Abstract

The redundant-signals effect (RSE) refers to a speed-up of RT when the response is triggered by two, rather than just one, response-relevant target elements. Although there is agreement that in the visual modality RSEs observed with dimensionally redundant signals originating from the same location are generated by coactive processing architectures, there has been a debate as to the exact stage(s)--preattentive versus postselective--of processing at which coactivation arises. To determine the origin(s) of redundancy gains in visual pop-out search, the present study combined mental chronometry with electrophysiological markers that reflect purely preattentive perceptual (posterior-contralateral negativity [PCN]), preattentive and postselective perceptual plus response selection-related (stimulus-locked lateralized readiness potential [LRP]), or purely response production-related processes (response-locked LRP). As expected, there was an RSE on target detection RTs, with evidence for coactivation.
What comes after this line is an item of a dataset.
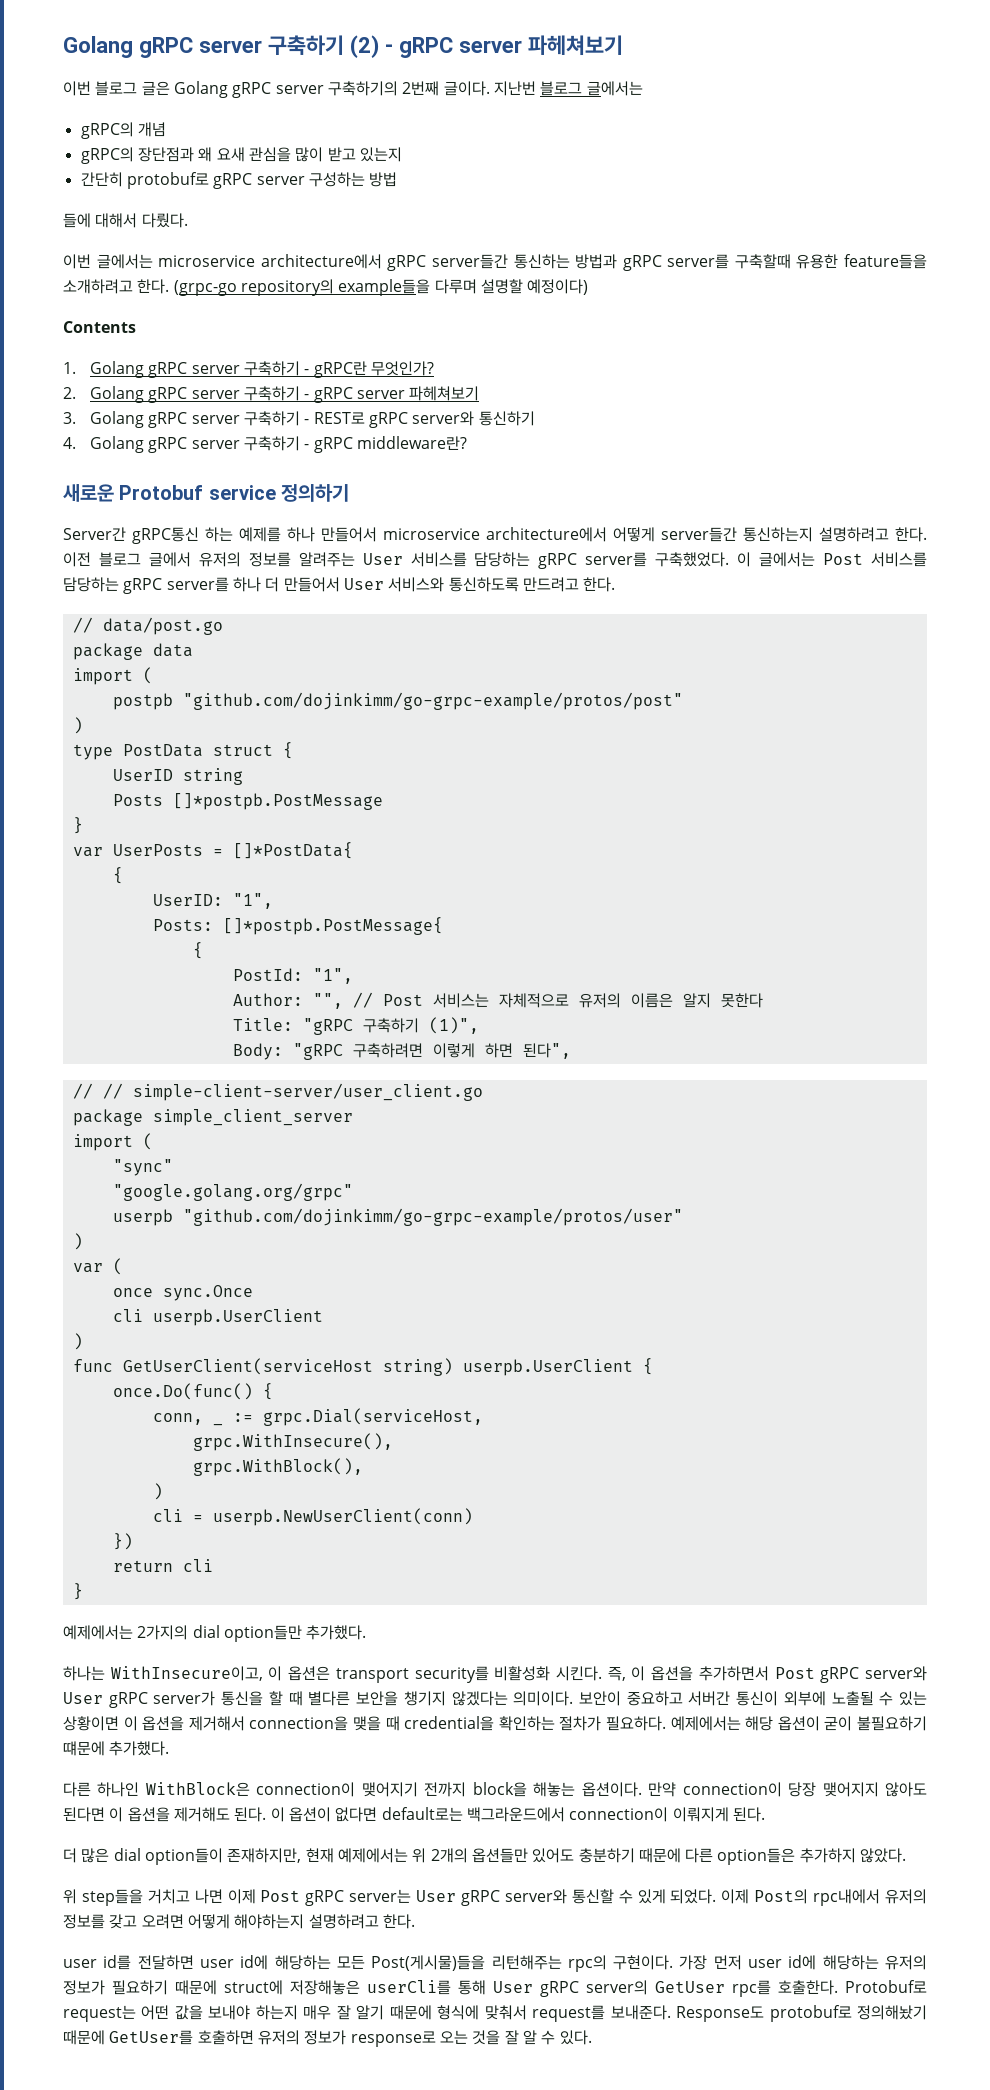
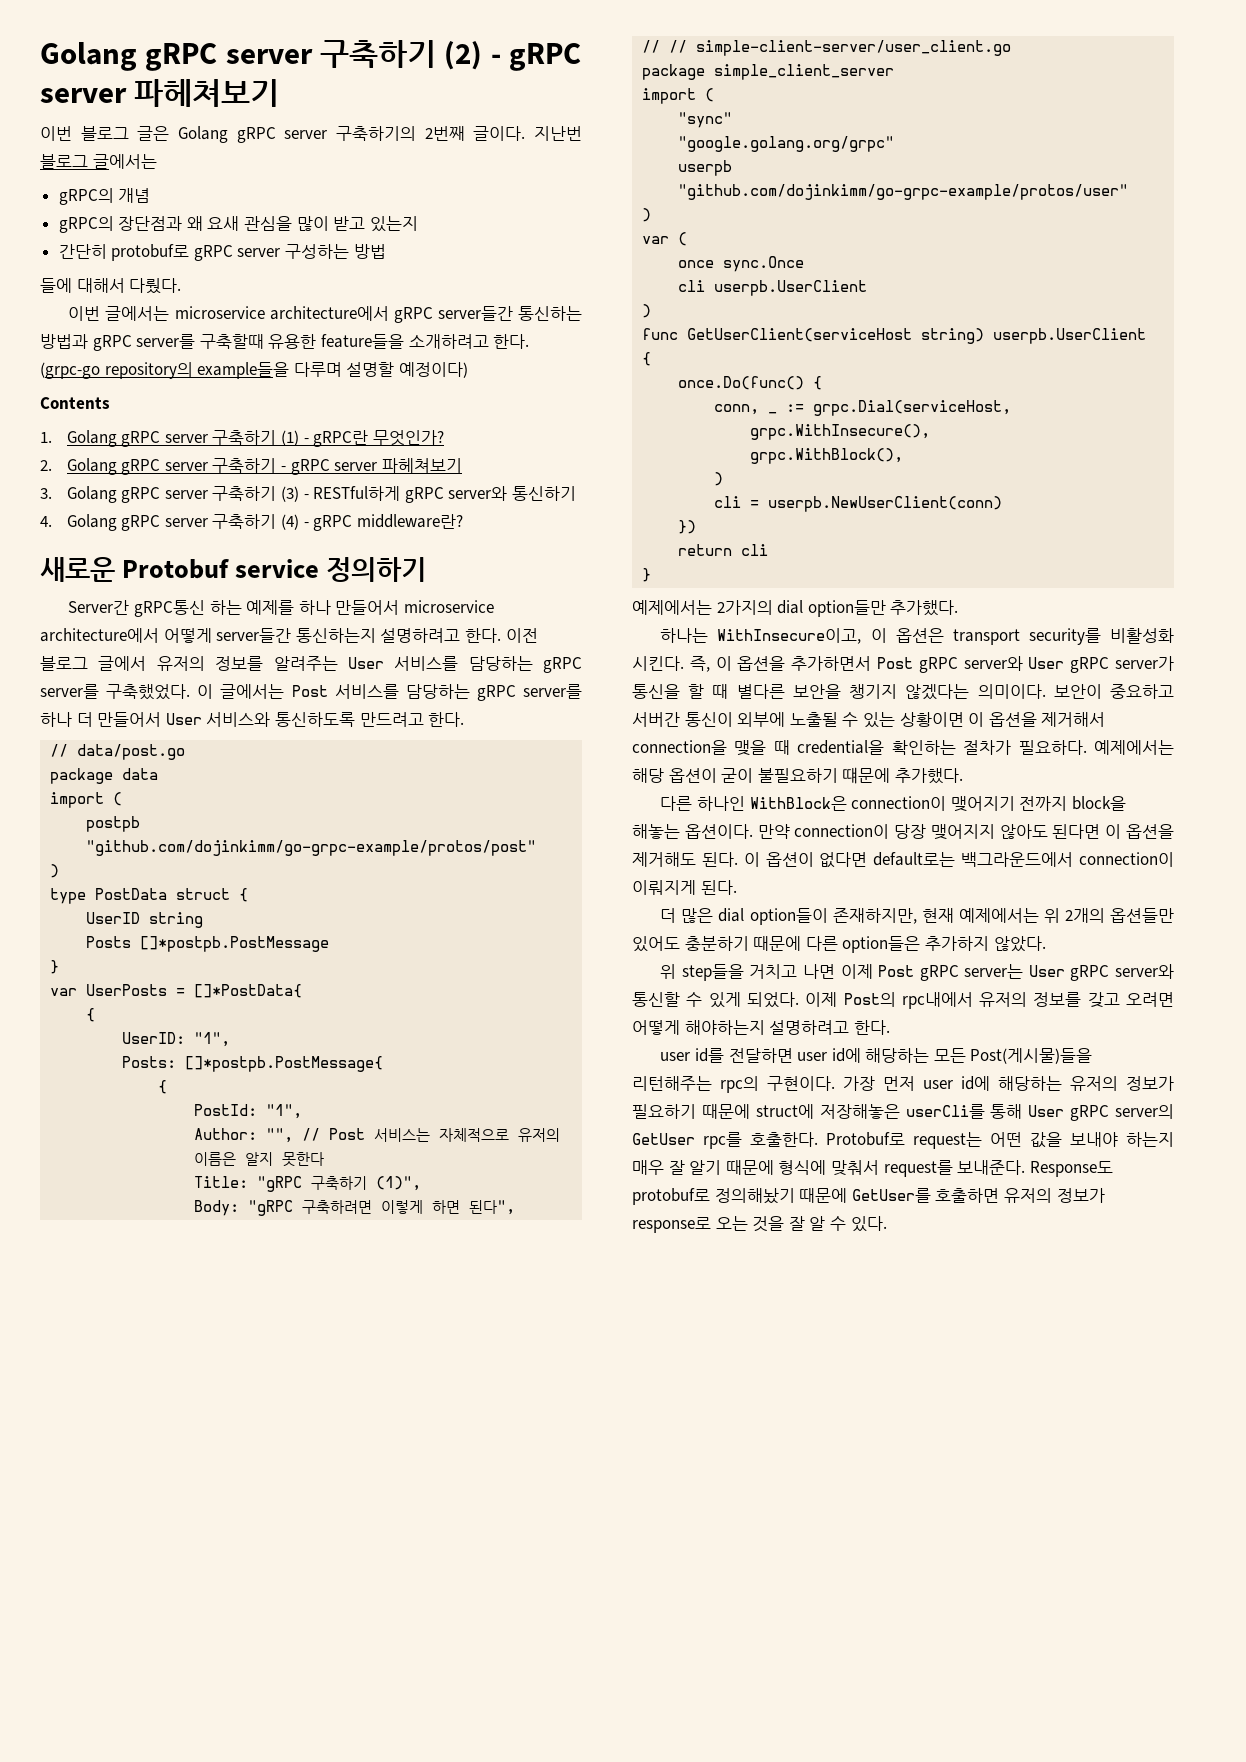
(300, 368) none -> [281,430,300,446] (1)
[304,412,365,424] - REST로 -> [281,486,401,502] (3) - RESTful하게
(300, 443) none -> [281,514,300,530] (4)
At the electrophysiological level, this pattern was mirrored by an RSE in PCN latencies, whereas stimulus-locked LRP latencies showed no RSE over and above the PCN effect. Also, there was no RSE on the response-locked LRPs. This pattern demonstrates a major contribution of preattentive perceptual processing stages to the RSE in visual pop-out search, consistent with parallel-coactive coding of target signals in multiple visual dimensions [Müller, H. J., Heller, D., & Ziegler, J. Visual search for singleton feature targets within and across feature dimensions.